Special Issue Information

Dear Colleagues,

In the course of evolution, nature has achieved remarkably lubricated surfaces, with healthy articular cartilage in the major synovial joints being the prime example, that can last a lifetime as they slide past each other with ultralow friction under physiological pressures. Such properties are unmatched by any synthetic materials. The lubrication mechanism of low friction between such sliding cartilage tissues, which is closely related to osteoarthritis (OA), the most widespread joint disease, affecting hundreds of millions worldwide, has been studied for nearly a century, but cannot be fully explained with the established theories. Understanding the origins of such low friction of the articular cartilage, therefore, is of major importance to designing new biolubricants or self-lubricating materials in order to alleviate disease symptoms, and slow or even reverse its breakdown.
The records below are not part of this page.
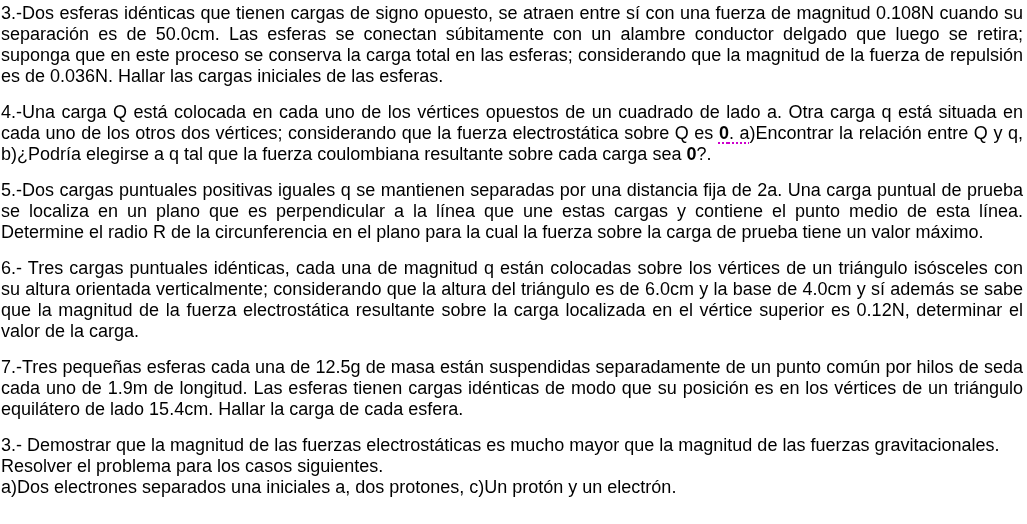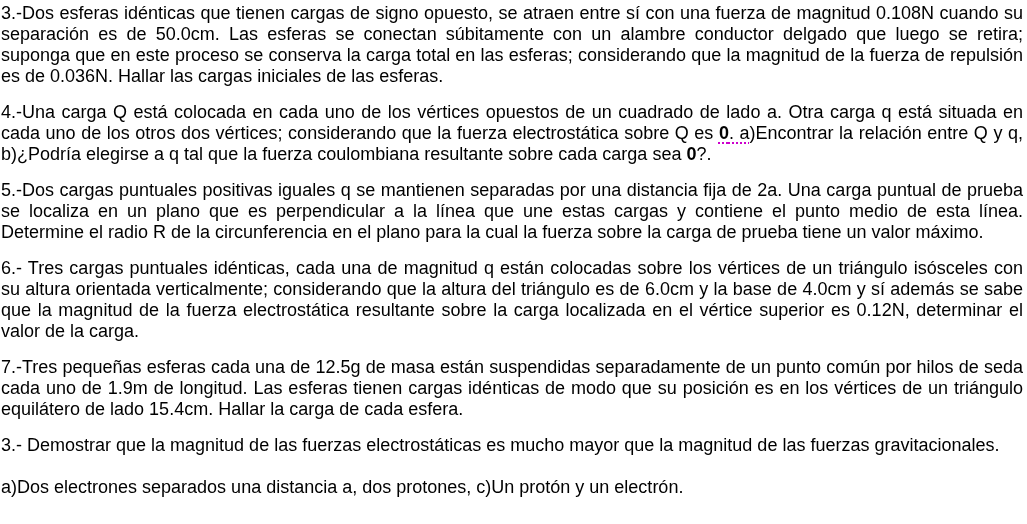--- a/index.html
+++ b/index.html
@@ -50,7 +50,7 @@
   <p class="para"><span>5.-Dos cargas puntuales positivas iguales q se mantienen separadas por una distancia fija de 2a. Una carga puntual de prueba se localiza en un plano que es perpendicular a la línea que une estas cargas y contiene el punto medio de esta línea. Determine el radio R de la circunferencia en el plano para la cual la fuerza sobre la carga de prueba tiene un valor máximo.</span></p>
   <p class="para"><span>6.- Tres cargas puntuales idénticas, cada una de magnitud q están colocadas sobre los vértices de un triángulo isósceles con su altura orientada verticalmente; considerando que la altura del triángulo es de 6.0cm y la base de 4.0cm y sí además se sabe que la magnitud de la fuerza electrostática resultante sobre la carga localizada en el vértice superior es 0.12N, determinar el valor de la carga.</span></p>
   <p class="para"><span>7.-Tres pequeñas esferas cada una de 12.5g de masa están suspendidas separadamente de un punto común por hilos de seda cada uno de 1.9m de longitud. Las esferas tienen cargas idénticas de modo que su posición es en los vértices de un triángulo equilátero de lado 15.4cm. Hallar la carga de cada esfera.</span></p>
-  <p class="para"><span>3.- Demostrar que la magnitud de las fuerzas electrostáticas es mucho mayor que la magnitud de las fuerzas gravitacionales.</span><br><br><span>a)Dos electrones separados una distancia a, dos protones, c)Un protón y un electrón.</span></p>
+  <p class="para"><span>3.- Demostrar que la magnitud de las fuerzas electrostáticas es mucho mayor que la magnitud de las fuerzas gravitacionales.</span><br><span>Resolver el problema para los casos siguientes.</span><br><span>a)Dos electrones separados una distancia a, dos protones, c)Un protón y un electrón.</span></p>
 </div>
 
 </body></html>

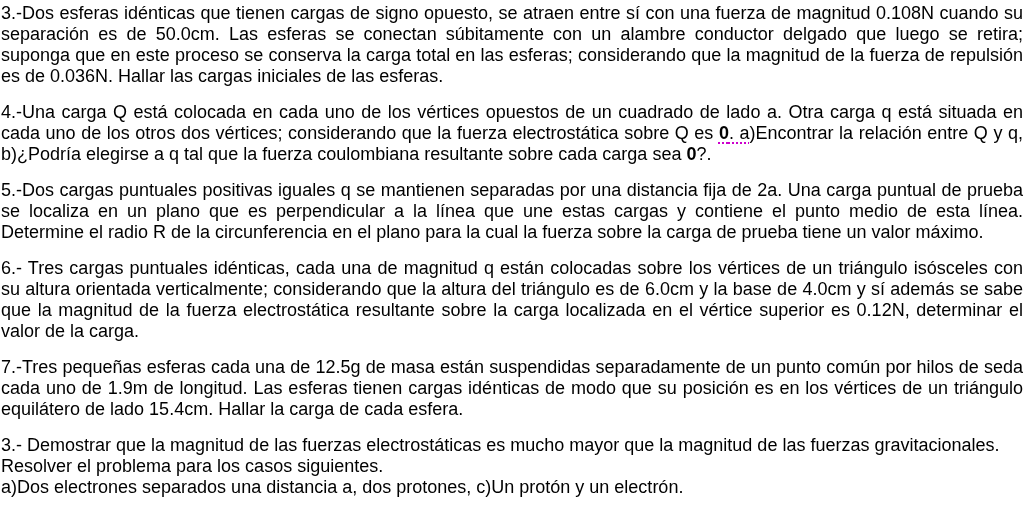--- a/index.html
+++ b/index.html
@@ -50,7 +50,7 @@
   <p class="para"><span>5.-Dos cargas puntuales positivas iguales q se mantienen separadas por una distancia fija de 2a. Una carga puntual de prueba se localiza en un plano que es perpendicular a la línea que une estas cargas y contiene el punto medio de esta línea. Determine el radio R de la circunferencia en el plano para la cual la fuerza sobre la carga de prueba tiene un valor máximo.</span></p>
   <p class="para"><span>6.- Tres cargas puntuales idénticas, cada una de magnitud q están colocadas sobre los vértices de un triángulo isósceles con su altura orientada verticalmente; considerando que la altura del triángulo es de 6.0cm y la base de 4.0cm y sí además se sabe que la magnitud de la fuerza electrostática resultante sobre la carga localizada en el vértice superior es 0.12N, determinar el valor de la carga.</span></p>
   <p class="para"><span>7.-Tres pequeñas esferas cada una de 12.5g de masa están suspendidas separadamente de un punto común por hilos de seda cada uno de 1.9m de longitud. Las esferas tienen cargas idénticas de modo que su posición es en los vértices de un triángulo equilátero de lado 15.4cm. Hallar la carga de cada esfera.</span></p>
-  <p class="para"><span>3.- Demostrar que la magnitud de las fuerzas electrostáticas es mucho mayor que la magnitud de las fuerzas gravitacionales.</span><br><span>Resolver el problema para los casos siguientes.</span><br><span>a)Dos electrones separados una distancia a, dos protones, c)Un protón y un electrón.</span></p>
+  <p class="para"><span>3.- Demostrar que la magnitud de las fuerzas electrostáticas es mucho mayor que la magnitud de las fuerzas gravitacionales.</span><br><span>Resolver el problema para los casos siguientes.</span><br><span>a)Dos electrones separados una iniciales a, dos protones, c)Un protón y un electrón.</span></p>
 </div>
 
 </body></html>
There are many other biological systems concerned with biotribology issues, such as the eyes, oral cavity, gastrointestinal tracts, skin, and hair, etc.

In this issue, we welcome original research articles and reviews with topics (but are not limited to) including the design, synthesis, and characterization of biolubricants; novel therapeutic approaches for the treatments of OA and other friction-related diseases; lubrication mechanisms of articular cartilage; tribology of total artificial joints; self-lubricating materials.
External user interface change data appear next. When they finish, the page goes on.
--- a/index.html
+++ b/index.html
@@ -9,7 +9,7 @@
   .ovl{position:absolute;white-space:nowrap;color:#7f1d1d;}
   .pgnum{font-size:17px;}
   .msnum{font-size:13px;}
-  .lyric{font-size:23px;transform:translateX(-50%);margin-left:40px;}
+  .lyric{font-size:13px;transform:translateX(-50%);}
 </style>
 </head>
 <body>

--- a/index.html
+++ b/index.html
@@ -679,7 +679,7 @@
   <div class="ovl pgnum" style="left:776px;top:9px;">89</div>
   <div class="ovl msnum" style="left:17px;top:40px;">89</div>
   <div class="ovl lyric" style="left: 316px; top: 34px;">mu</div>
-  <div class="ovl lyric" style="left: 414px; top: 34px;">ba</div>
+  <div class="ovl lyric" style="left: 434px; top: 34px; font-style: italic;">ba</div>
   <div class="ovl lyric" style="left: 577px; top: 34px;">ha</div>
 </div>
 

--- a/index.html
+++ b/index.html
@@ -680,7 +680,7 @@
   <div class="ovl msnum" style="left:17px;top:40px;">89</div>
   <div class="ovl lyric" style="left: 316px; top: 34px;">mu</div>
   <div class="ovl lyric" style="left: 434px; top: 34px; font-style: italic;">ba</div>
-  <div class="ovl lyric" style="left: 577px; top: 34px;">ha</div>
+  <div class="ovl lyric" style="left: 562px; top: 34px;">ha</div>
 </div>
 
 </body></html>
We are looking forward to your valued contributions.

Dr. Weifeng Lin
Guest Editor

Manuscript Submission Information

Manuscripts should be submitted online at www.mdpi.com by registering and logging in to this website. Once you are registered, click here to go to the submission form. Manuscripts can be submitted until the deadline. All submissions that pass pre-check are peer-reviewed. Accepted papers will be published continuously in the journal (as soon as accepted) and will be listed together on the special issue website. Research articles, review articles as well as short communications are invited. For planned papers, a title and short abstract (about 100 words) can be sent to the Editorial Office for announcement on this website.
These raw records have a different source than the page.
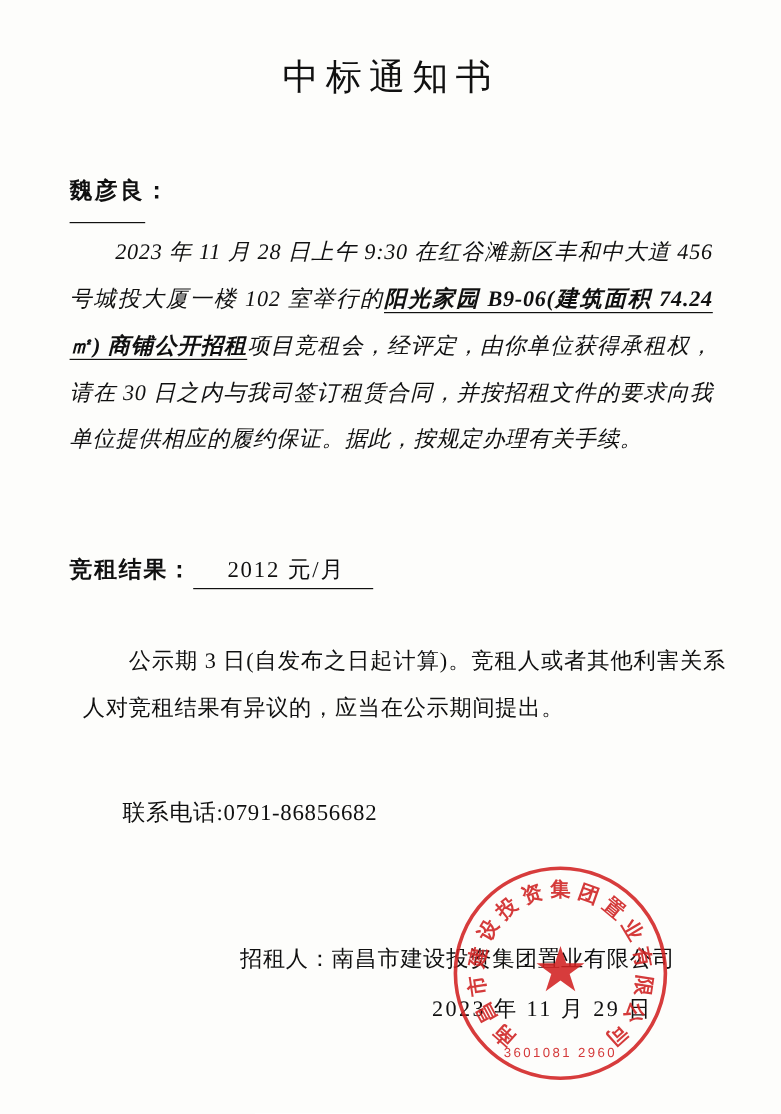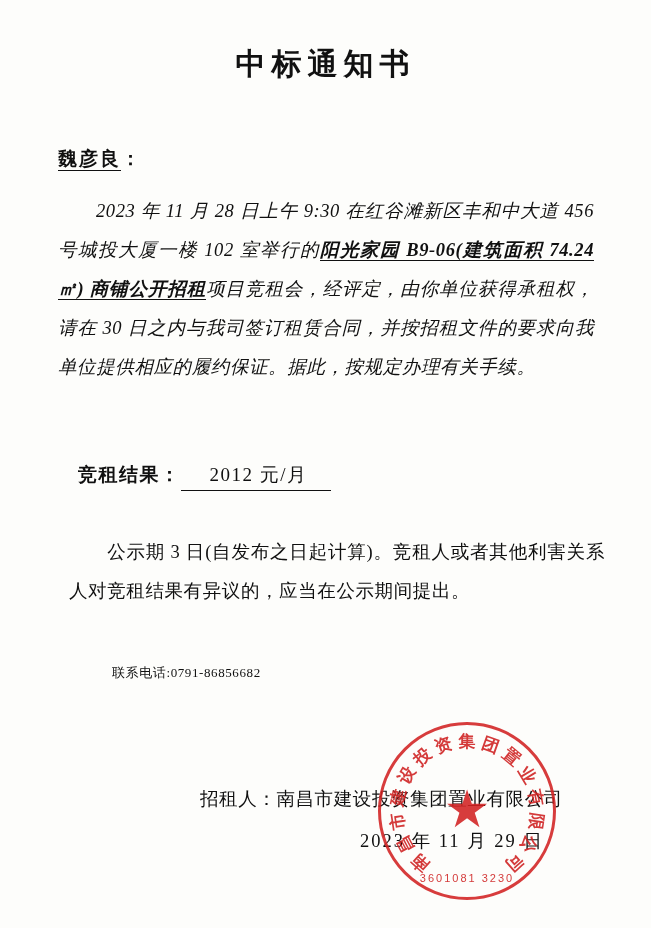--- a/index.html
+++ b/index.html
@@ -27,7 +27,7 @@
     width: 100%;
     text-align: center;
     font-size: 30px;
-    font-weight: bold;
+    font-weight: normal;
     letter-spacing: 6px;
     color: #111;
   }

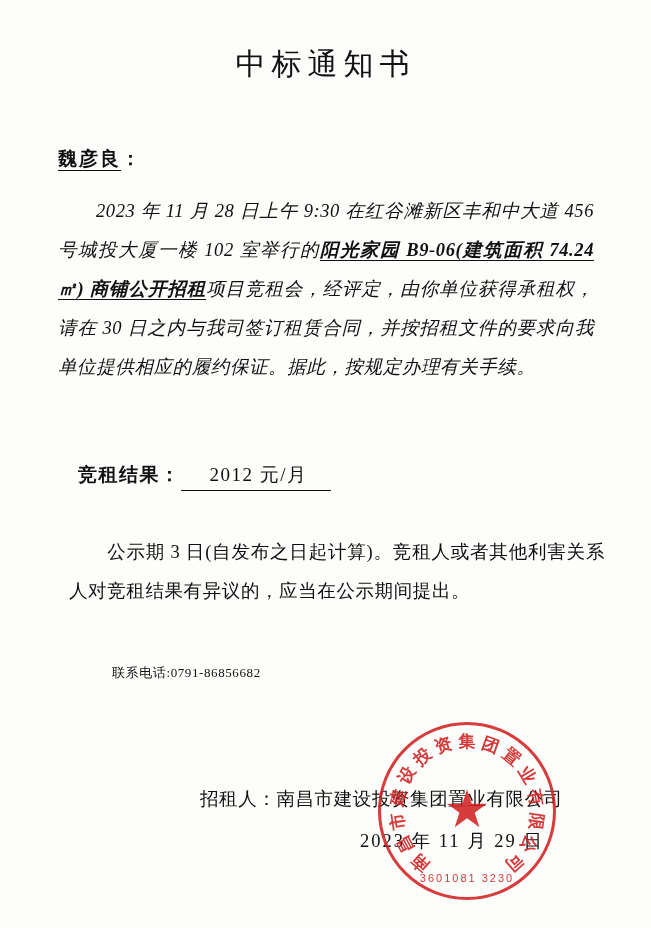--- a/index.html
+++ b/index.html
@@ -41,7 +41,7 @@
   }
   .recipient .name {
     border-bottom: 1.5px solid #111;
-    padding-bottom: 1px;
+    padding-bottom: 15px;
   }
   .body-text {
     position: absolute;

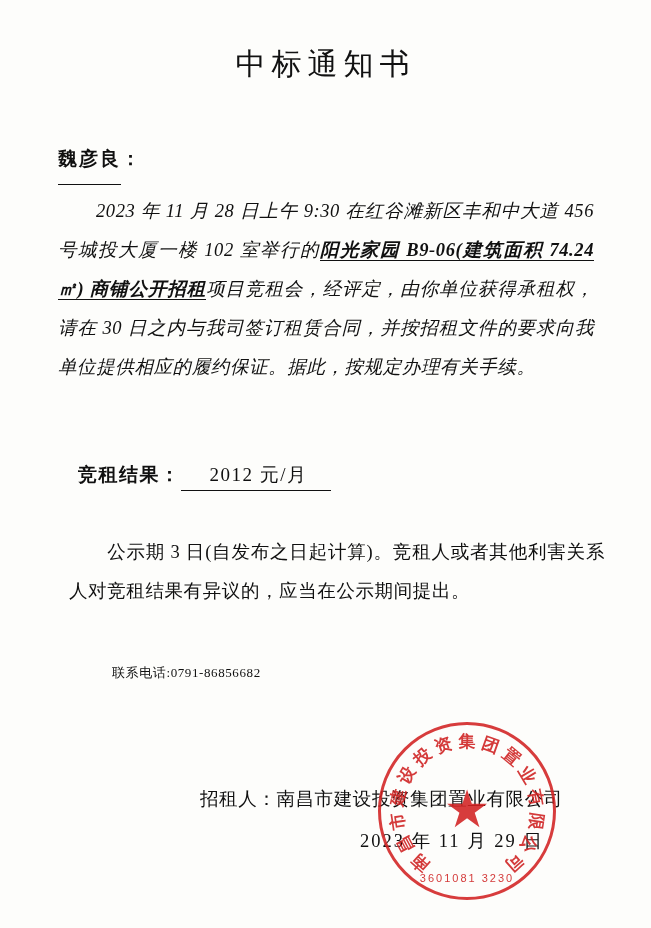--- a/index.html
+++ b/index.html
@@ -72,7 +72,7 @@
     display: flex;
     align-items: baseline;
   }
-  .result-label { white-space: nowrap; margin-left: 20px; }
+  .result-label { white-space: nowrap; }
   .result-value {
     border-bottom: 1.5px solid #111;
     padding: 0 12px 2px 18px;

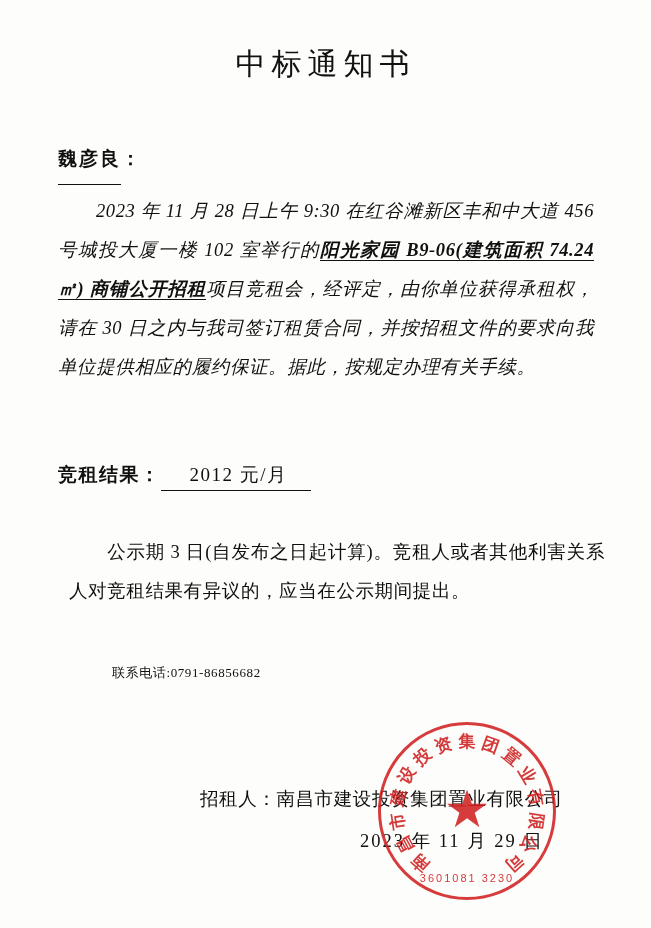--- a/index.html
+++ b/index.html
@@ -100,8 +100,8 @@
   .phone {
     position: absolute;
     top: 664px;
-    left: 112px;
-    font-size: 13px;
+    left: 102px;
+    font-size: 19px;
     letter-spacing: 0.6px;
     font-family: Liberation Serif, serif;
   }

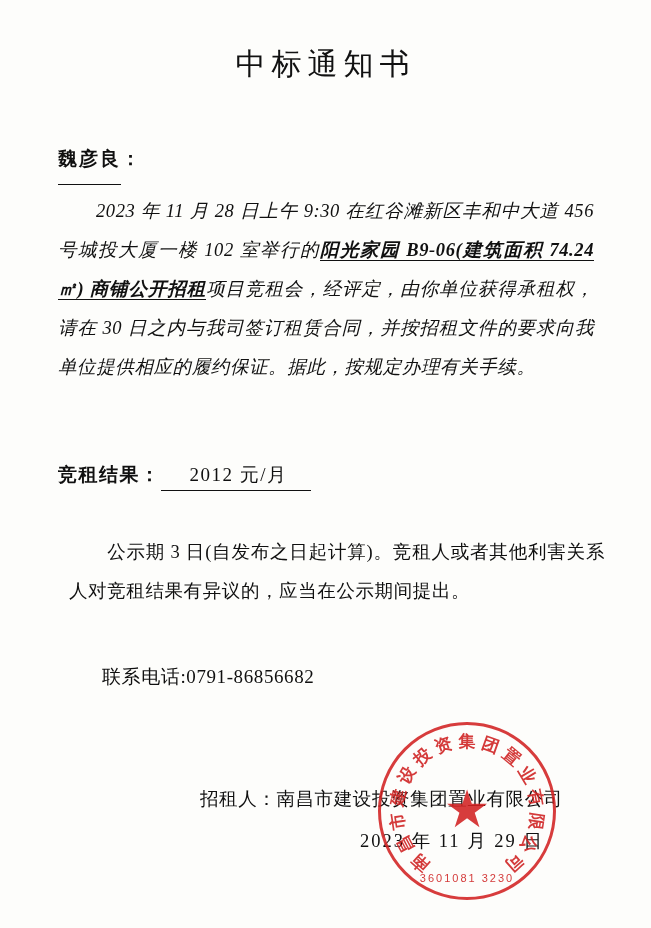--- a/index.html
+++ b/index.html
@@ -230,7 +230,7 @@
         <span class="seal-char" style="transform: translate(61.6417px, 33.1708px) rotate(118.286deg) translate(-50%, -50%);">公</span>
         <span class="seal-char" style="transform: translate(46.8391px, 52.0201px) rotate(138deg) translate(-50%, -50%);">司</span>
       </div>
-    <div class="seal-bottom">3601081  3230</div>
+    <div class="seal-bottom">3601081  2960</div>
   </div>
 
 </div>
Submitted manuscripts should not have been published previously, nor be under consideration for publication elsewhere (except conference proceedings papers). All manuscripts are thoroughly refereed through a single-blind peer-review process. A guide for authors and other relevant information for submission of manuscripts is available on the Instructions for Authors page. Lubricants is an international peer-reviewed open access monthly journal published by MDPI.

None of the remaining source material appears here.